"I check the defense before the at-bat. I saw where they were playing. I liked where they were at," Werth said. "No doubles is like that prevent defense in the NFL. It ends up killing you. I felt there was a lot of room out there."
Werth took advantage of the situation. He swung at a 3-1 pitch from Wooten and doubled down the left-field line. With Khris Davis in left field, Nationals defensive coordinator Mark Weidemaier told the players to take the extra base on Davis. Werth also had a feeling that Rendon was going to score.
"I figured old "No Stop" [third-base coach Bobby] Henley over at third base, he is always waving guys around. I assumed that he was going to send [Rendon]. I thought we had a chance," Werth said.
Once he saw the ball hit the wall, Henley knew he was sending Rendon, who scored the winning run.
"We knew we were going to have a play at the plate and either we were or we weren't [going to score], but we were going to send him," Henley said. "Great hitting, great baserunning -- it really has nothing to do with me at all. I send everybody."
Brewers manager Ron Roenicke was upset that Davis threw the ball over the cutoff man during the decisive play.
"Really, we need to quit making so many mistakes," Roenicke said. "We're not always going to swing the bat great, and we're not always going to pitch great, but we should be able to make solid plays. In close ballgames, that's what it comes down to."
Werth has been amazing this year when it comes to swinging at hitter's counts. With the count, 3-1, Werth is 5-for-11 [.455] with two home runs and five RBIs.
"It's about being ready for a pitch to hit. When you get in a hitter's count, the pitcher is in trouble," Werth said. "You have to take advantage of those opportunities and we were able to do that today."

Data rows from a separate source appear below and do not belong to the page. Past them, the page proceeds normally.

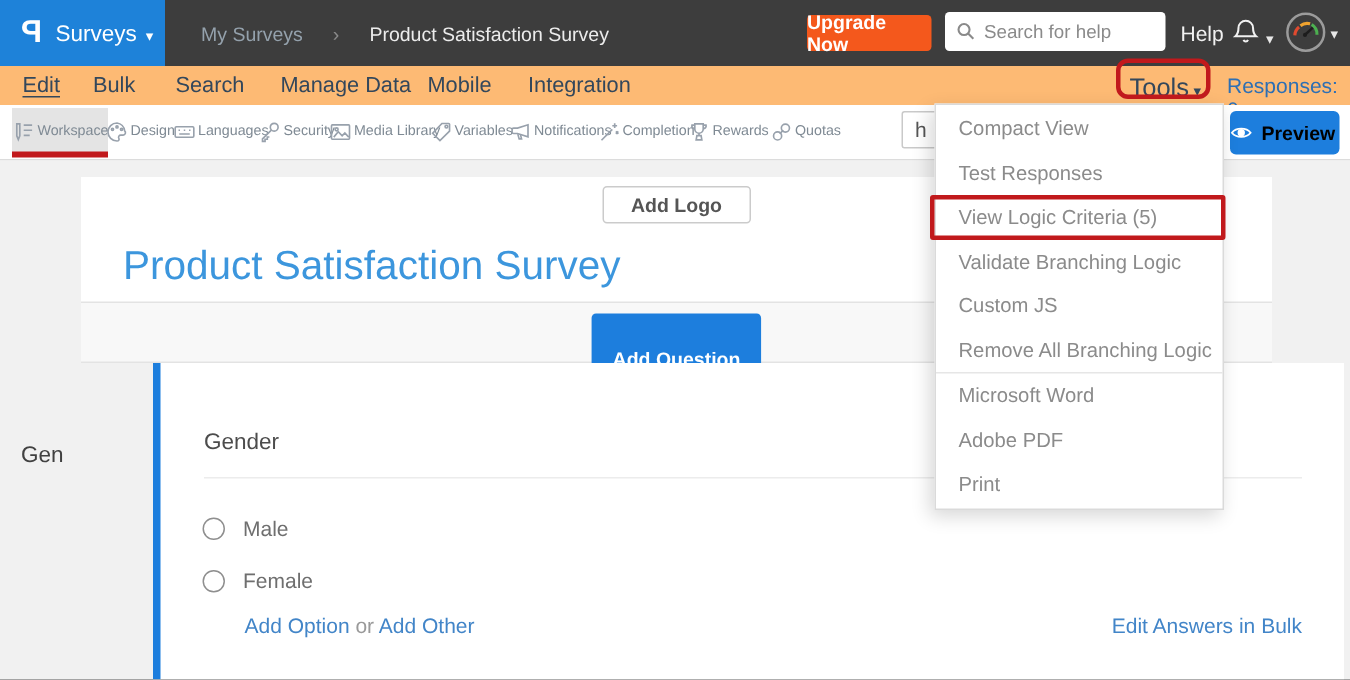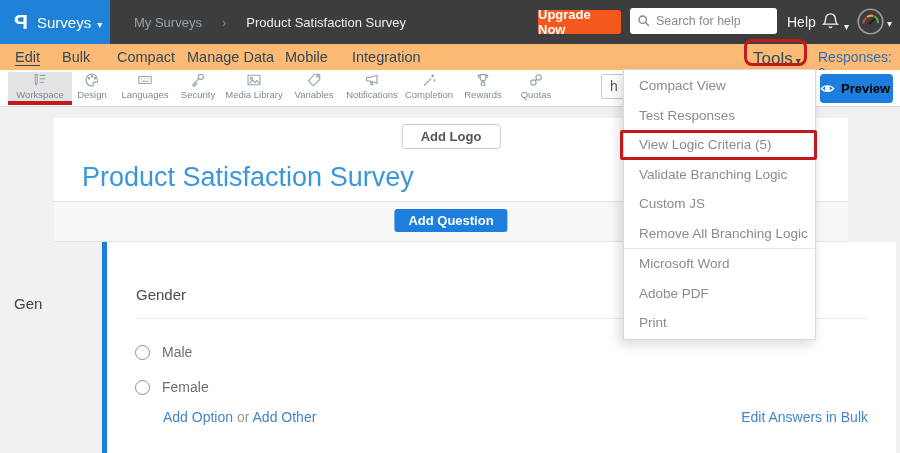--- a/index.html
+++ b/index.html
@@ -31,35 +31,35 @@
   
   .mainnav { position:absolute; left:0; top:44px; width:900px; height:26px; background:#fdba74; }
   .nav-link { position:absolute; top:5px; font-size:14.5px; color:#33475b; cursor:pointer; }
   .nav-link.active { text-decoration:underline; text-underline-offset:3px; }
   .tools-trigger { position:absolute; left:753px; top:5px; font-size:17px; color:#33475b; cursor:pointer; }
   .tools-trigger .caret { color:#33475b; margin-left:3px; }
   .responses { position:absolute; left:818px; top:5px; font-size:14px; color:#2d6fb4; }
 
   
   .toolbar { position:absolute; left:0; top:70px; width:900px; height:37px; background:#fff; border-bottom:1px solid #dcdcdc; }
-  .tb-item { position:absolute; top:2px; height:31px; display:flex; flex-direction:column; align-items:center; justify-content:flex-start; gap:1px; cursor:pointer; color:#98a1ac;text-align:center; }
+  .tb-item { position:absolute; top:2px; height:31px; display:flex; flex-direction:row; align-items:center; justify-content:flex-start; gap:1px; cursor:pointer; color:#98a1ac;text-align:center; }
   .tb-item svg { flex:0 0 auto; }
   .tb-label { font-size:9.5px; color:#7f8a94; white-space:nowrap; }
   .tb-item.selected { background:#e4e4e4; }
   .hfrag { position:absolute; left:601px; top:4px; width:40px; height:25px; background:#fff; border:1px solid #c9c9c9; border-radius:2px; font-size:14px; color:#555; padding:3px 0 0 8px; z-index:2; }
   .preview-btn { position:absolute; left:820px; top:4px; width:73px; height:29px; background:#1d7edd; border-radius:4px; color:#000000; font-size:13px; font-weight:700; display:flex; align-items:center; justify-content:flex-start; gap:6px; cursor:pointer; }
 
   
   .content { position:absolute; left:0; top:107px; width:900px; height:346px; background:#f1f1f1; }
   .gen-fragment { position:absolute; left:14px; top:188px; font-size:15px; color:#414141; }
   .card-header { position:absolute; left:54px; top:11px; width:794px; height:84px; background:#fff; border-bottom:1px solid #e3e3e3; }
   .add-logo-btn { position:absolute; left:50%; transform:translateX(-50%); top:6px; background:#fff; border:1px solid #cbcbcb; border-radius:3px; padding:4px 18px; font-size:13px; font-weight:600; color:#555; cursor:pointer; }
   .survey-title { position:absolute; left:28px; top:44px; font-size:27px; color:#3c96dd; }
   .band { position:absolute; left:54px; top:95px; width:794px; height:40px; background:#f8f8f8; border-bottom:1px solid #e3e3e3; }
-  .add-question-btn { position:absolute; left:50%; transform:translateX(-50%); top:7px; background:#1d7edd; border-radius:3px; padding:4px 14px; font-size:13px; font-weight:700; color:#fff; cursor:pointer;text-align:right; }
+  .add-question-btn { position:absolute; left:50%; transform:translateX(-50%); top:7px; background:#1d7edd; border-radius:3px; padding:23px 14px; font-size:13px; font-weight:700; color:#fff; cursor:pointer;text-align:right; }
   .qcard { position:absolute; left:54px; top:135px; width:794px; height:211px; background:#fff; border-left:5px solid #1d7edd;margin-left:48px; }
   .q-title { position:absolute; left:29px; top:44px; font-size:15px; color:#4c4c4c; }
   .q-divider { position:absolute; left:29px; right:28px; top:76px; height:1px; background:#ececec; }
   .opt-row { position:absolute; left:28px; display:flex; align-items:center; gap:12px; cursor:pointer; }
   .radio { width:15px; height:15px; border:1.5px solid #8f8f8f; border-radius:50%; background:#fff; }
   .opt-label { font-size:14px; color:#6f6f6f; }
   .links-row { position:absolute; left:56px; top:167px; font-size:14px; }
   .link-blue { color:#4285c8; cursor:pointer; }
   .or-text { color:#9a9a9a; }
   .edit-bulk { position:absolute; right:28px; top:167px; font-size:14px; color:#4285c8; cursor:pointer; }
@@ -116,21 +116,21 @@
           <path d="M12.6 14.6 L17.5 10" stroke="#1d1d1d" stroke-width="1.6"></path>
           <circle cx="12.5" cy="14.7" r="1.3" fill="#1d1d1d"></circle>
         </svg>
       <span class="caret"></span>
     </div>
   </header>
 
   <nav class="mainnav">
     <span class="nav-link active" style="left:15px">Edit</span>
     <span class="nav-link" style="left:62px">Bulk</span>
-    <span class="nav-link" style="left:117px">Compact</span>
+    <span class="nav-link" style="left:117px">Search</span>
     <span class="nav-link" style="left:187px">Manage Data</span>
     <span class="nav-link" style="left:285px">Mobile</span>
     <span class="nav-link" style="left:352px">Integration</span>
     <span class="tools-trigger"><span>Tools</span><span class="caret"></span></span>
     <span class="responses"><span>Responses:</span> <span>0</span></span>
   </nav>
 
   <div class="toolbar">
     <div class="tb-item selected" style="left:8px;width:64px">
       <svg width="16" height="16" viewBox="0 0 16 16" fill="none" stroke="#98a1ac" stroke-width="1.1">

Earlier in the game, taking left-hander Gio Gonzalez out of the game in the fourth inning paid off for manager Matt Williams. It wasn't Gonzalez's day on the mound. He lasted 3 1/3 innings, allowed three runs on four hits and threw 88 pitches. At least for one play, Gonzalez wasn't paying attention to what was going on around him.
It happened in the third inning. With one out and runners on first and second, Jonathan Lucroy hit a comebacker to Gonzalez, who lobbed the ball to first baseman Adam Laroche, but Ryan Braun managed to score from second on the play and tied the score at 1.
Gonzalez said that the All-Star break and missing his flight from Miami to DC for a bullpen session was the reason he wasn't at his best.
"It's one of those games where you have to brush under the rug," Gonzalez said. "Nine days off, it didn't help. Obviously, my command and fastball location wasn't where I wanted it to be."
The Brewers had a 3-1 lead when Williams decided to take Gonzalez out of the game in favor of right-hander Craig Stammen, who managed to stop the bleeding. Stammen didn't allow a run or hit in 2 2/3 innings.
"You have to keep their lead where it is and you can't let them get any more," Stammen said.
The Nationals rallied to take the lead off right-hander Yovani Gallardo starting in the fourth inning. LaRoche led off with a walk and Ryan Zimmerman followed with a two-run homer to tie the game at 3. It
Two batters later, Jose Lobaton doubled to right field and advanced to third on an infield single by Stammen. Lobaton then scored on a wild pitch by Gallardo to make it a 4-3 game.
But Milwaukee would tie the score in the ninth inning with Rafael Soriano on the mound. Rickie Weeks singled to center field, scoring Scooter Gennett. In the bottom half of the frame, Werth came through for the victory.